Lovers will worship the poet and his beloved as the martyrs to love. Lovers will invoke the blessings of these martyr saints. Love will bring them both peace and solace. Like them other lovers will devote themselves entirely to their respective beloveds. Each will find in his beloved the whole soul of the world. The lovers will pray to God to grant them the same kind of true love which the poet and the beloved enjoyed while living in the world.
Mark the sudden and dramatic opening line of the poem. The first two stanzas are rhetorical full of contempt and rebuff for those who argue against love. There is a lot of hyperbole. Can ‘sighs’ turn into ‘sea storms’ or ‘tears’ cause floods or the ‘heat of passion’ cause plagues. Donne uses these metaphors to laugh at the Petrarchan paraphernalia of love.
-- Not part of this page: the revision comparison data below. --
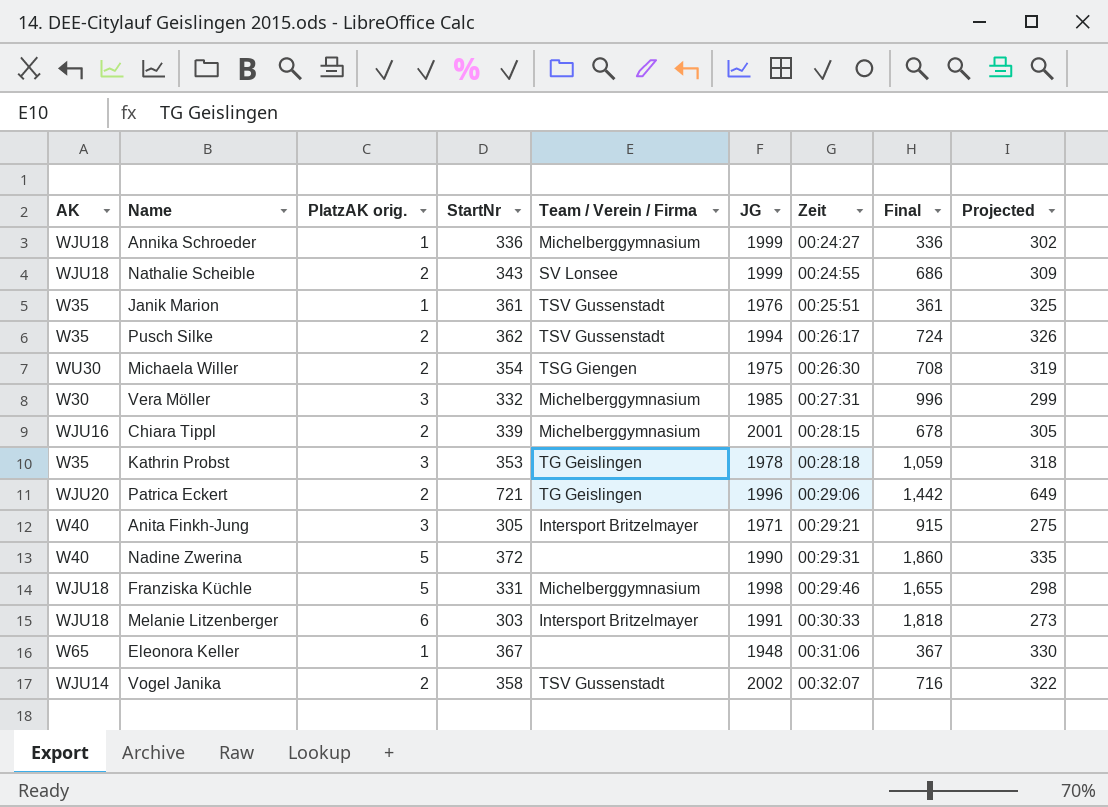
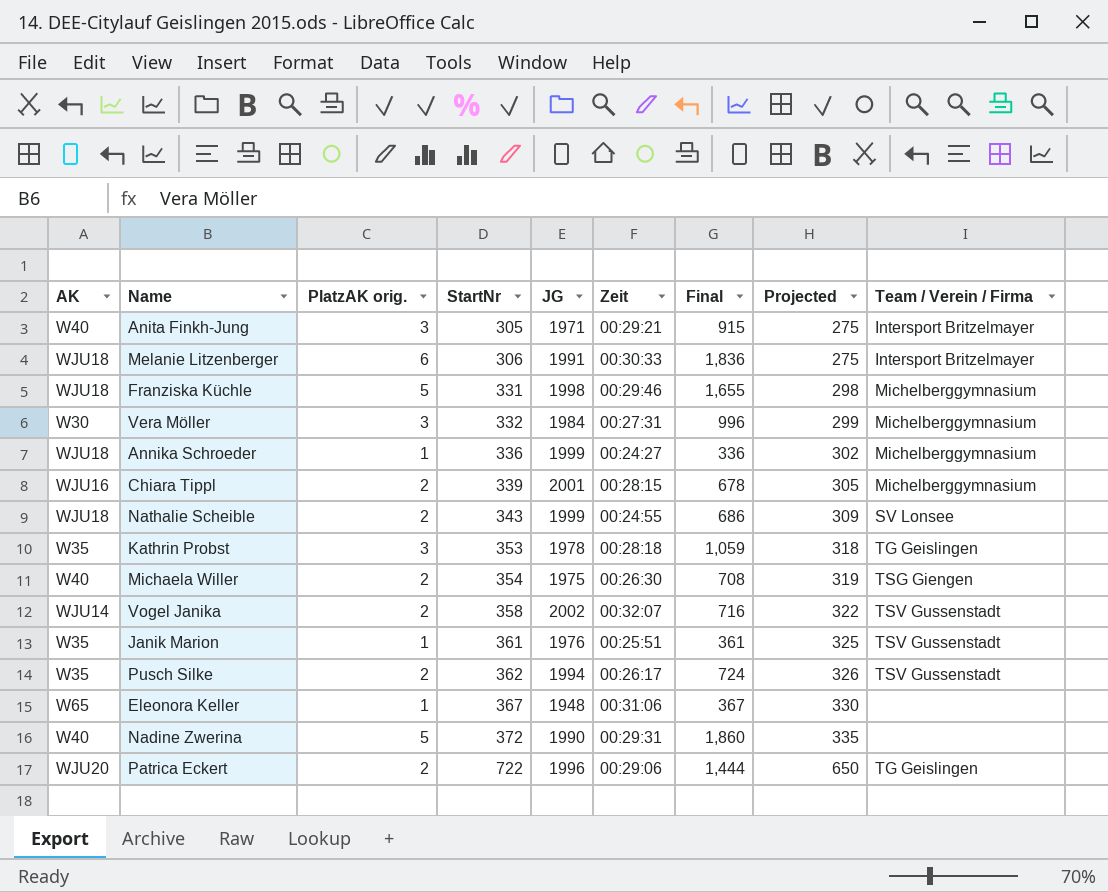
row order: Zeit ascending -> StartNr ascending
column Team / Verein / Firma | position: 5 -> 9
Melanie Litzenberger | StartNr: 303 -> 306
Melanie Litzenberger | Final: 1,818 -> 1,836
Melanie Litzenberger | Projected: 273 -> 275
Vera Möller | JG: 1985 -> 1984
Michaela Willer | AK: WU30 -> W40
Patrica Eckert | StartNr: 721 -> 722
Patrica Eckert | Final: 1,442 -> 1,444
Patrica Eckert | Projected: 649 -> 650

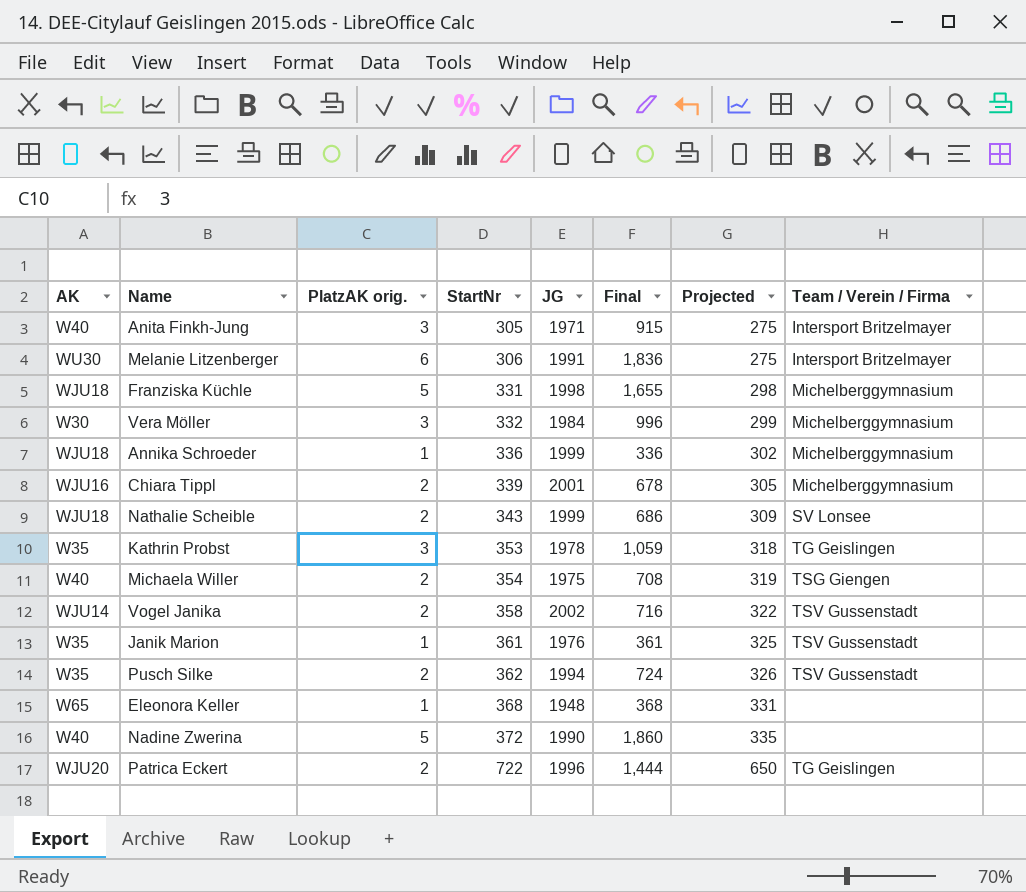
column Zeit | position: 6 -> none
Melanie Litzenberger | AK: WJU18 -> WU30
Eleonora Keller | StartNr: 367 -> 368
Eleonora Keller | Final: 367 -> 368
Eleonora Keller | Projected: 330 -> 331

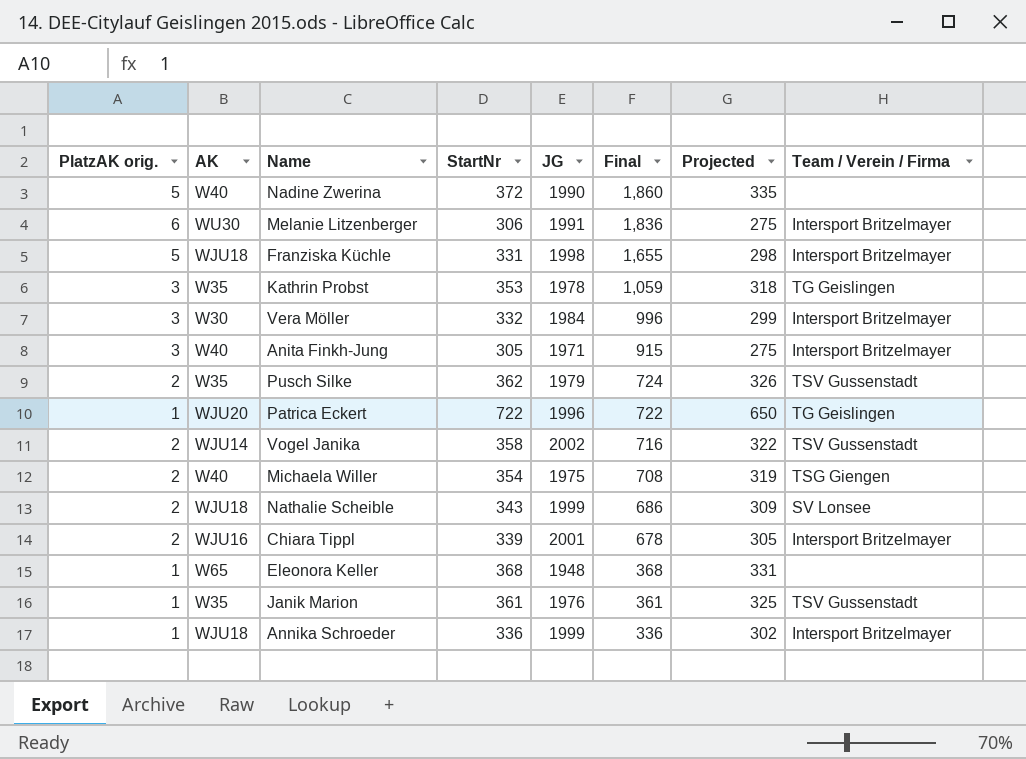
row order: StartNr ascending -> Final descending
column PlatzAK orig. | position: 3 -> 1
Franziska Küchle | Team / Verein / Firma: Michelberggymnasium -> Intersport Britzelmayer
Vera Möller | Team / Verein / Firma: Michelberggymnasium -> Intersport Britzelmayer
Pusch Silke | JG: 1994 -> 1979
Patrica Eckert | PlatzAK orig.: 2 -> 1
Patrica Eckert | Final: 1,444 -> 722
Chiara Tippl | Team / Verein / Firma: Michelberggymnasium -> Intersport Britzelmayer
Annika Schroeder | Team / Verein / Firma: Michelberggymnasium -> Intersport Britzelmayer

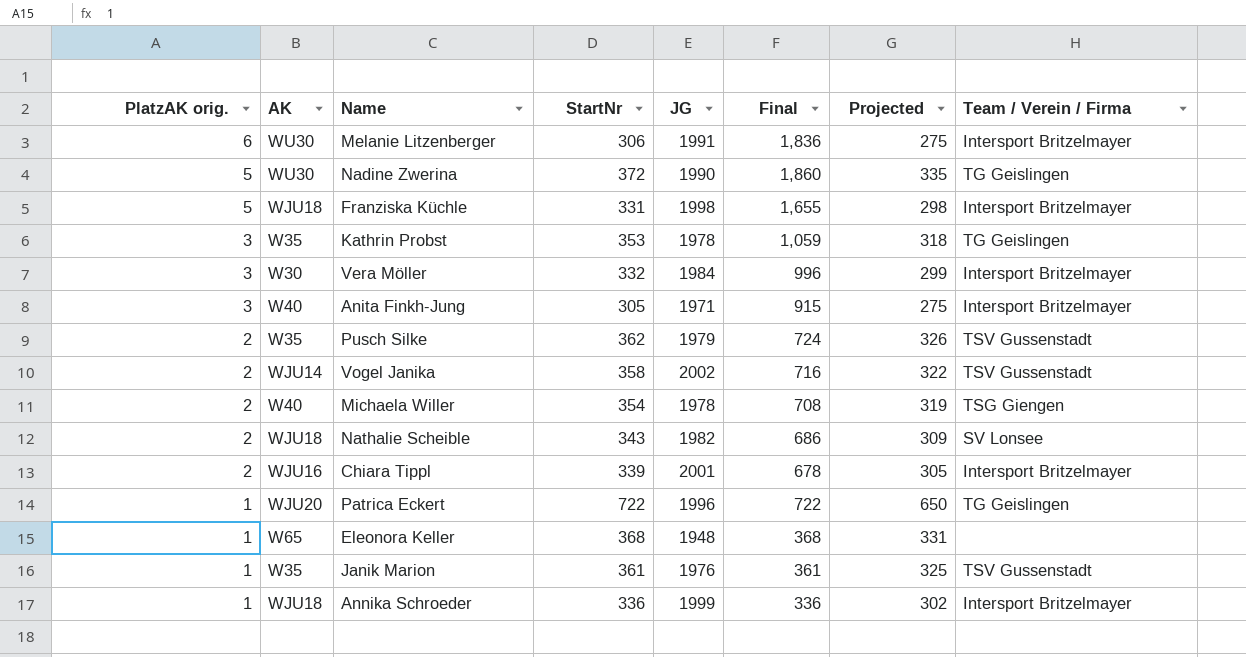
row order: Final descending -> PlatzAK orig. descending
Nadine Zwerina | AK: W40 -> WU30
Nadine Zwerina | Team / Verein / Firma: none -> TG Geislingen
Michaela Willer | JG: 1975 -> 1978
Nathalie Scheible | JG: 1999 -> 1982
Donne also laughs at two good professions—soldiering and litigation which make fun of love.
Organic imagery is a strong point of the poem. The two lovers moving round each other like flies or again consuming themselves like tapers; or again the images of the eagle and the dove—the violent one preying on the weak, and ultimately the riddle of the Phoenix indicate the whole process of love from courtship to consummation of love. Though they are two, they are one, of the neutral sex like the Phoenix. As the Phoenix is reborn from its ashes, the lovers are reborn (revitalised) after sexual indulgence. In fact, Donne treats physical love like divine love. The canonization which leads to the lovers being regarded as the martyr saints of love will make them a model of love. The ‘rage’ of love will be transformed into peace. The lovers need no mention in history-books or any monuments or inscriptions. Donne’s wit is seen in his mention of the King’s face—the real one in the court, the fake one stamped on coins. The lovers’ eyes are the mirrors in which each sees the reflection or the image of the other. Each eye contains the whole world with its countries, towns and courts. In short, the poem shows the craftsmanship of Donne at its best.